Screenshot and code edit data
==*==

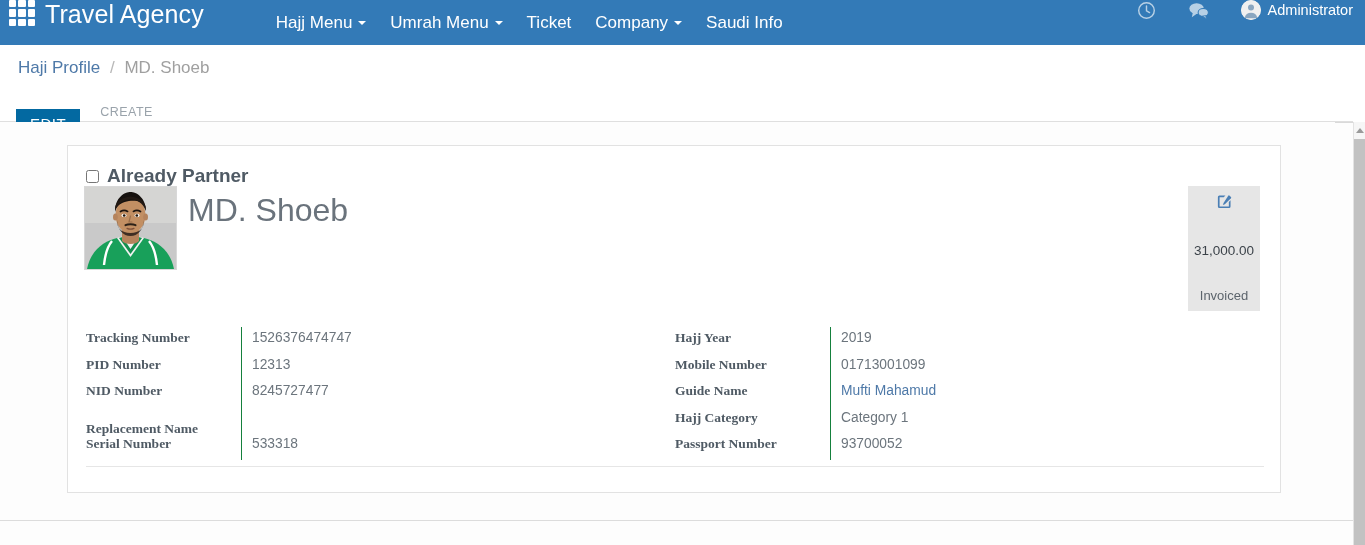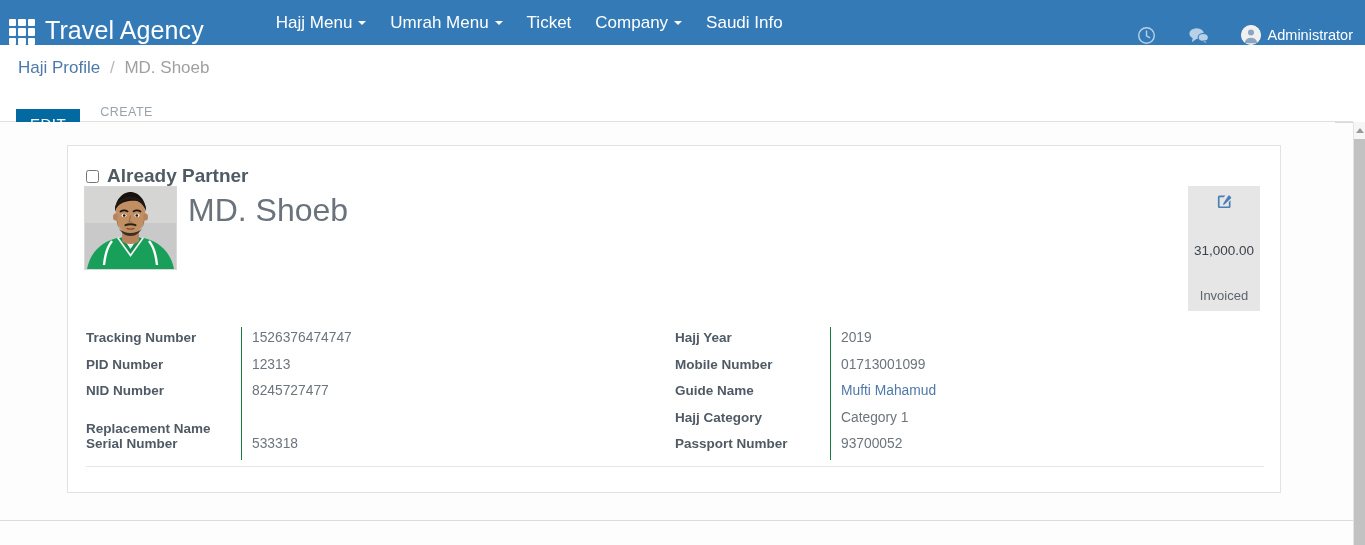--- a/index.html
+++ b/index.html
@@ -10,21 +10,21 @@
     background: #fff;
     font-family: "Liberation Sans", sans-serif;
     -webkit-font-smoothing: antialiased;
   }
 
   
   .navbar {
     position: absolute; top: 0; left: 0;
     width: 1365px; height: 45px;
     background: #337ab7;
-    display: flex; align-items: flex-end;
+    display: flex; align-items: flex-start;
     color: #ffffff;
   }
   .apps-grid {
     width: 26px; height: 26px;
     margin-left: 9px; margin-right: 10px;
     display: grid;
     grid-template-columns: repeat(3, 1fr);
     grid-template-rows: repeat(3, 1fr);
     gap: 2px;
     cursor: pointer;
@@ -206,21 +206,21 @@
   .form-wrap {
     position: absolute; top: 181px; left: 18px;
     width: 1178px;
     display: flex;
   }
   .form-col { width: 589px; }
   .form-row { display: flex; align-items: baseline; height: 26.5px; }
   .f-label {
     width: 155px; flex: none;
     font-size: 13.5px; color: #4f5a64; font-weight: bold;
-    white-space: nowrap; padding-top: 3px;
+    white-space: nowrap; padding-top: 3px; font-family: Liberation Serif, serif;
   }
   .f-value {
     flex: 1;
     border-left: 1px solid #15803d;
     padding: 3px 0 3px 10px;
     font-size: 13.8px; color: #6c757d;
     min-height: 26.5px;
     white-space: nowrap;
   }
   .f-value.link { color: #4e79a8; cursor: pointer; }

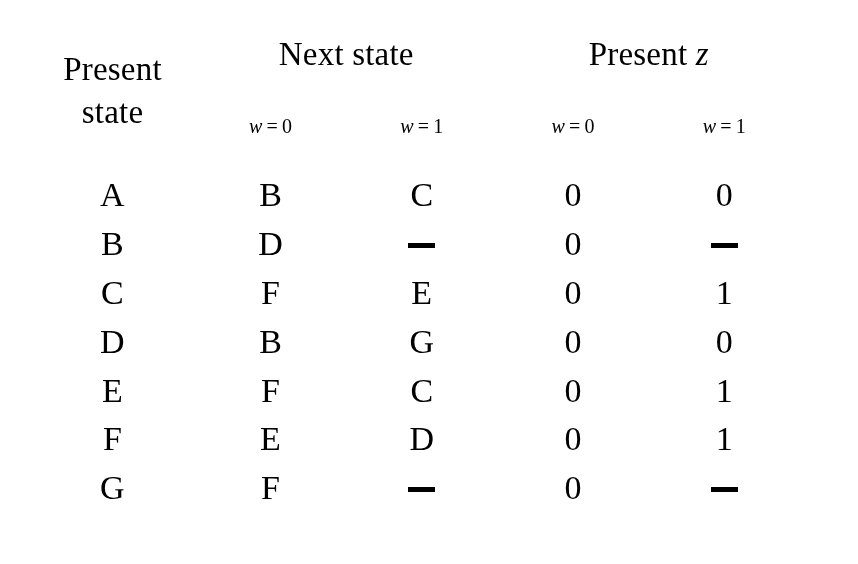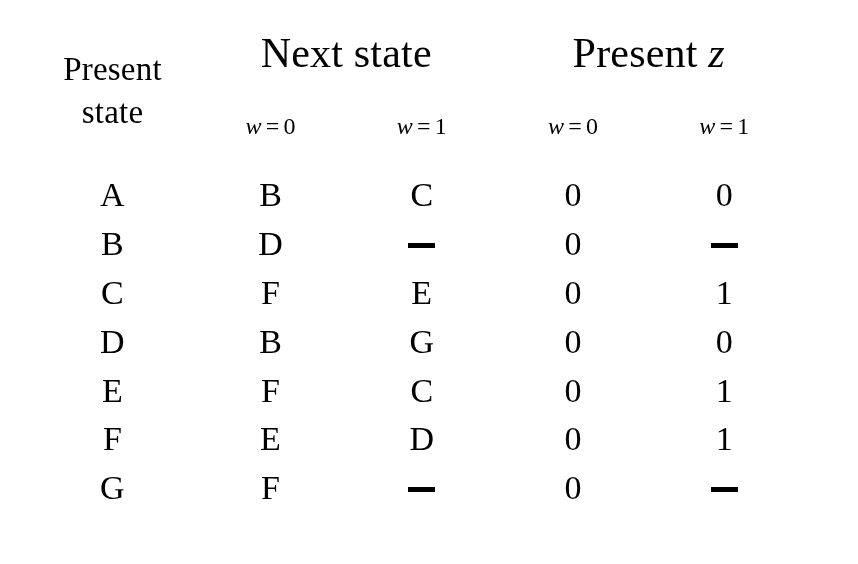--- a/index.html
+++ b/index.html
@@ -51,34 +51,34 @@
   
   .rule-right  { border-right: 3px solid #000; }
   .rule-bottom { border-bottom: 3px solid #000; }
 
   
   .col-present { width: 165px; }
   .col-sub     { width: 151px; }
 
   
   .hdr-group {
-    font-size: 42px;
+    font-size: 33px;
     line-height: 1.18;
     letter-spacing: 0.2px;
     height: 72px;
   }
   .hdr-present {
     font-size: 33px;
     line-height: 1.30;
     letter-spacing: 0.2px;
   }
   .hdr-present .line { display: block; }
 
   .hdr-sub {
-    font-size: 24px;
+    font-size: 20px;
     height: 73px;
     letter-spacing: 0.2px;
   }
   .hdr-sub .var {
     font-style: italic;
   }
   .hdr-sub .eq {
     font-style: normal;
     padding: 0 4px;
   }

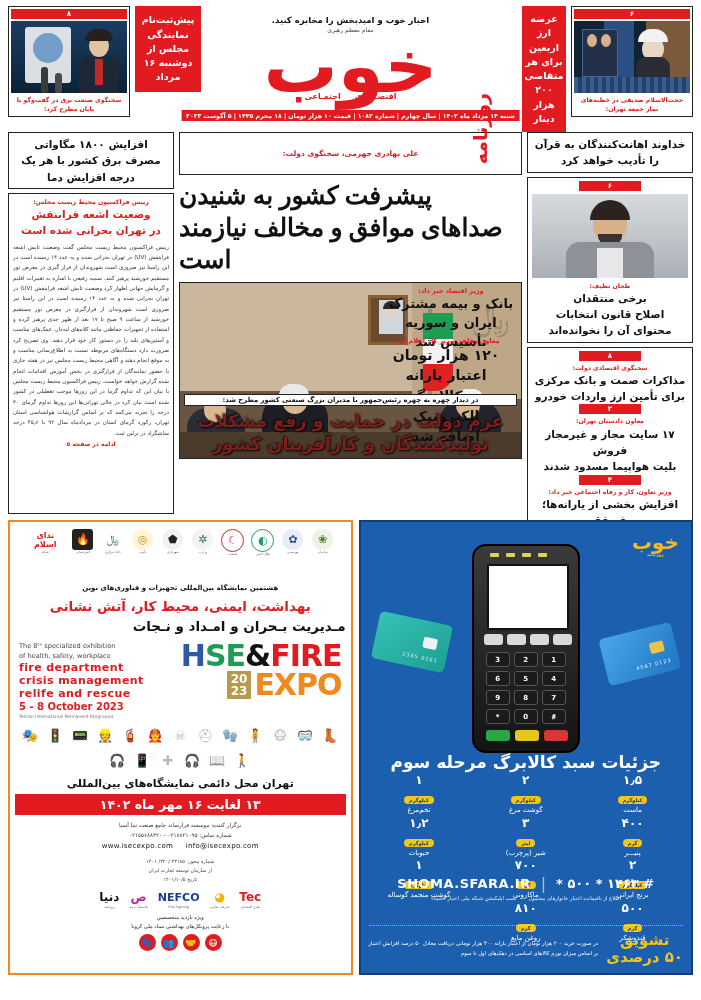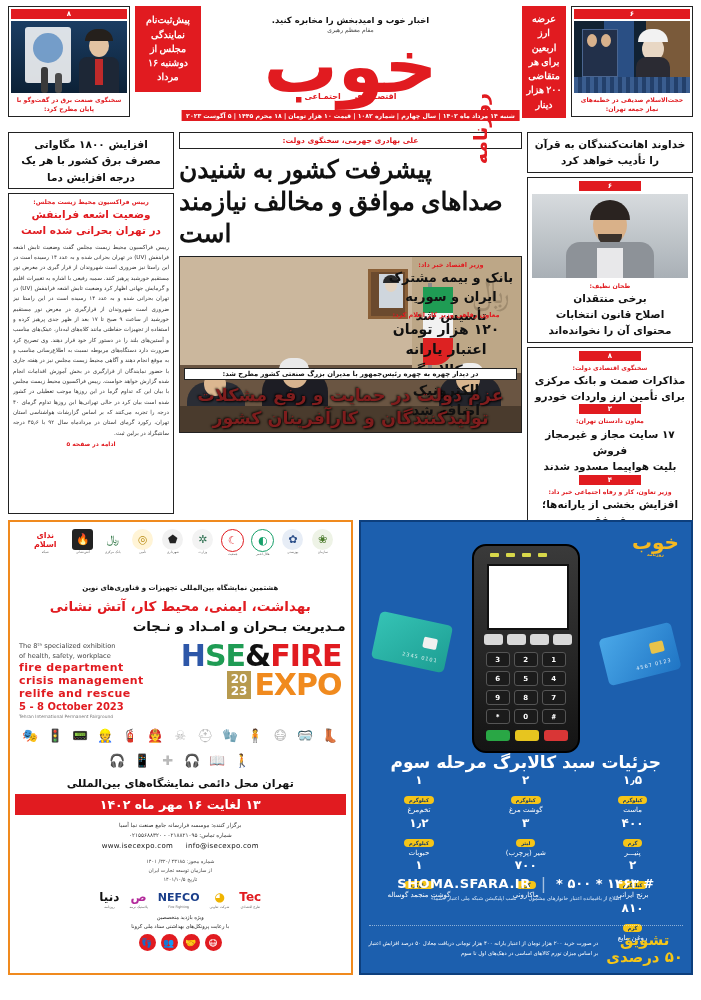--- a/index.html
+++ b/index.html
@@ -31,21 +31,21 @@
   .dateline{
     position:absolute;left:50%;transform:translateX(-50%);top:104px;
     background:#e11b20;color:#fff;font-size:6.2px;font-weight:bold;
     padding:2px 5px;white-space:nowrap;letter-spacing:.2px;
   }
 
   
   .teaser{
     background:#e11b20;color:#fff;width:66px;min-height:86px;
     display:flex;align-items:center;justify-content:center;text-align:center;
-    font-size:9.5px;font-weight:bold;line-height:1.5;padding:6px 4px;box-sizing:border-box;font-family:Liberation Serif, serif;
+    font-size:9.5px;font-weight:bold;line-height:1.5;padding:6px 4px;box-sizing:border-box;
   }
   .teaser.right{width:44px;}
 
   
   .corner-card{width:122px;border:1px solid #222;padding:2px;box-sizing:border-box;background:#fff;}
   .pagebadge{background:#e11b20;color:#fff;text-align:center;font-size:7px;font-weight:bold;padding:1px 0;margin-bottom:2px;}
   .ph{width:100%;display:block;position:relative;overflow:hidden;}
 
   
   .photo{position:relative;overflow:hidden;background:#2b3a4a;}
@@ -58,21 +58,21 @@
 
   .box{border:1px solid #222;padding:3px 4px;box-sizing:border-box;background:#fff;}
   .kicker{color:#e11b20;font-size:6.2px;font-weight:bold;text-align:center;line-height:1.5;}
   .hl{font-size:12px;font-weight:bold;text-align:center;line-height:1.55;color:#111;}
   .hl.sm{font-size:10.5px;}
   .hl.red{color:#e11b20;}
   .body-text{font-size:5.6px;line-height:1.85;text-align:justify;color:#333;}
   .cont{color:#e11b20;font-size:6px;font-weight:bold;text-align:center;margin-top:2px;}
 
   
-  .lead-kicker{border:1px solid #222;padding:3px 0;text-align:center;color:#e11b20;font-size:7.5px;font-weight:bold;}
+  .lead-kicker{border:1px solid #222;padding:16px 0;text-align:center;color:#e11b20;font-size:7.5px;font-weight:bold;}
   .lead-hl{font-size:25px;font-weight:bold;text-align:left;line-height:1.28;margin:5px 0 6px 0;font-family:Liberation Serif, serif;}
   .lead-photo{position:relative;height:175px;border:1px solid #222;overflow:hidden;background:#c9b9a4;}
   .overlay-block{position:absolute;right:5px;text-align:center;}
   .ov-kicker{color:#e11b20;font-size:6.5px;font-weight:bold;}
   .ov-hl{font-size:13px;font-weight:bold;line-height:1.45;color:#111;}
   .ov-hl.big{font-size:14px;}
   .bottom-kick{
     position:absolute;left:4px;right:4px;bottom:52px;background:#fff;border:1px solid #222;
     text-align:center;font-size:6.8px;font-weight:bold;padding:1px 0;
   }
@@ -432,20 +432,25 @@
           <div class="q">۷۰۰</div>
           <div class="u">گرم</div>
           <div class="n">ماکارونی</div>
         </div>
         <div class="item">
           <div class="q">۱</div>
           <div class="u">کیلوگرم</div>
           <div class="n">گوشت منجمد گوساله</div>
         </div>
         <div class="item">
+          <div class="q">۵۰۰</div>
+          <div class="u">گرم</div>
+          <div class="n">قندوشکر</div>
+        </div>
+        <div class="item">
           <div class="q">۸۱۰</div>
           <div class="u">گرم</div>
           <div class="n">روغن مایع</div>
         </div>
       </div>
 
       <div class="pos-url">
         <div style="display:flex;align-items:center;justify-content:center;gap:10px;">
           <span class="big"># ۱۴۶۳ * ۵۰۰ *</span>
           <span style="opacity:.6;">|</span>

==*==

TASK PROMPT. Set down the entries exactly as they appear, with every picture left out.

TASK RESPONSE.
--- a/index.html
+++ b/index.html
@@ -10,21 +10,21 @@
     background: #fff;
     font-family: "Liberation Sans", sans-serif;
     -webkit-font-smoothing: antialiased;
   }
 
   
   .navbar {
     position: absolute; top: 0; left: 0;
     width: 1365px; height: 45px;
     background: #337ab7;
-    display: flex; align-items: flex-end;
+    display: flex; align-items: flex-start;
     color: #ffffff;
   }
   .apps-grid {
     width: 26px; height: 26px;
     margin-left: 9px; margin-right: 10px;
     display: grid;
     grid-template-columns: repeat(3, 1fr);
     grid-template-rows: repeat(3, 1fr);
     gap: 2px;
     cursor: pointer;
@@ -206,21 +206,21 @@
   .form-wrap {
     position: absolute; top: 181px; left: 18px;
     width: 1178px;
     display: flex;
   }
   .form-col { width: 589px; }
   .form-row { display: flex; align-items: baseline; height: 26.5px; }
   .f-label {
     width: 155px; flex: none;
     font-size: 13.5px; color: #4f5a64; font-weight: bold;
-    white-space: nowrap; padding-top: 3px;
+    white-space: nowrap; padding-top: 3px; font-family: Liberation Serif, serif;
   }
   .f-value {
     flex: 1;
     border-left: 1px solid #15803d;
     padding: 3px 0 3px 10px;
     font-size: 13.8px; color: #6c757d;
     min-height: 26.5px;
     white-space: nowrap;
   }
   .f-value.link { color: #4e79a8; cursor: pointer; }

--- a/index.html
+++ b/index.html
@@ -51,34 +51,34 @@
   
   .rule-right  { border-right: 3px solid #000; }
   .rule-bottom { border-bottom: 3px solid #000; }
 
   
   .col-present { width: 165px; }
   .col-sub     { width: 151px; }
 
   
   .hdr-group {
-    font-size: 42px;
+    font-size: 33px;
     line-height: 1.18;
     letter-spacing: 0.2px;
     height: 72px;
   }
   .hdr-present {
     font-size: 33px;
     line-height: 1.30;
     letter-spacing: 0.2px;
   }
   .hdr-present .line { display: block; }
 
   .hdr-sub {
-    font-size: 24px;
+    font-size: 20px;
     height: 73px;
     letter-spacing: 0.2px;
   }
   .hdr-sub .var {
     font-style: italic;
   }
   .hdr-sub .eq {
     font-style: normal;
     padding: 0 4px;
   }

--- a/index.html
+++ b/index.html
@@ -31,21 +31,21 @@
   .dateline{
     position:absolute;left:50%;transform:translateX(-50%);top:104px;
     background:#e11b20;color:#fff;font-size:6.2px;font-weight:bold;
     padding:2px 5px;white-space:nowrap;letter-spacing:.2px;
   }
 
   
   .teaser{
     background:#e11b20;color:#fff;width:66px;min-height:86px;
     display:flex;align-items:center;justify-content:center;text-align:center;
-    font-size:9.5px;font-weight:bold;line-height:1.5;padding:6px 4px;box-sizing:border-box;font-family:Liberation Serif, serif;
+    font-size:9.5px;font-weight:bold;line-height:1.5;padding:6px 4px;box-sizing:border-box;
   }
   .teaser.right{width:44px;}
 
   
   .corner-card{width:122px;border:1px solid #222;padding:2px;box-sizing:border-box;background:#fff;}
   .pagebadge{background:#e11b20;color:#fff;text-align:center;font-size:7px;font-weight:bold;padding:1px 0;margin-bottom:2px;}
   .ph{width:100%;display:block;position:relative;overflow:hidden;}
 
   
   .photo{position:relative;overflow:hidden;background:#2b3a4a;}
@@ -58,21 +58,21 @@
 
   .box{border:1px solid #222;padding:3px 4px;box-sizing:border-box;background:#fff;}
   .kicker{color:#e11b20;font-size:6.2px;font-weight:bold;text-align:center;line-height:1.5;}
   .hl{font-size:12px;font-weight:bold;text-align:center;line-height:1.55;color:#111;}
   .hl.sm{font-size:10.5px;}
   .hl.red{color:#e11b20;}
   .body-text{font-size:5.6px;line-height:1.85;text-align:justify;color:#333;}
   .cont{color:#e11b20;font-size:6px;font-weight:bold;text-align:center;margin-top:2px;}
 
   
-  .lead-kicker{border:1px solid #222;padding:3px 0;text-align:center;color:#e11b20;font-size:7.5px;font-weight:bold;}
+  .lead-kicker{border:1px solid #222;padding:16px 0;text-align:center;color:#e11b20;font-size:7.5px;font-weight:bold;}
   .lead-hl{font-size:25px;font-weight:bold;text-align:left;line-height:1.28;margin:5px 0 6px 0;font-family:Liberation Serif, serif;}
   .lead-photo{position:relative;height:175px;border:1px solid #222;overflow:hidden;background:#c9b9a4;}
   .overlay-block{position:absolute;right:5px;text-align:center;}
   .ov-kicker{color:#e11b20;font-size:6.5px;font-weight:bold;}
   .ov-hl{font-size:13px;font-weight:bold;line-height:1.45;color:#111;}
   .ov-hl.big{font-size:14px;}
   .bottom-kick{
     position:absolute;left:4px;right:4px;bottom:52px;background:#fff;border:1px solid #222;
     text-align:center;font-size:6.8px;font-weight:bold;padding:1px 0;
   }
@@ -432,20 +432,25 @@
           <div class="q">۷۰۰</div>
           <div class="u">گرم</div>
           <div class="n">ماکارونی</div>
         </div>
         <div class="item">
           <div class="q">۱</div>
           <div class="u">کیلوگرم</div>
           <div class="n">گوشت منجمد گوساله</div>
         </div>
         <div class="item">
+          <div class="q">۵۰۰</div>
+          <div class="u">گرم</div>
+          <div class="n">قندوشکر</div>
+        </div>
+        <div class="item">
           <div class="q">۸۱۰</div>
           <div class="u">گرم</div>
           <div class="n">روغن مایع</div>
         </div>
       </div>
 
       <div class="pos-url">
         <div style="display:flex;align-items:center;justify-content:center;gap:10px;">
           <span class="big"># ۱۴۶۳ * ۵۰۰ *</span>
           <span style="opacity:.6;">|</span>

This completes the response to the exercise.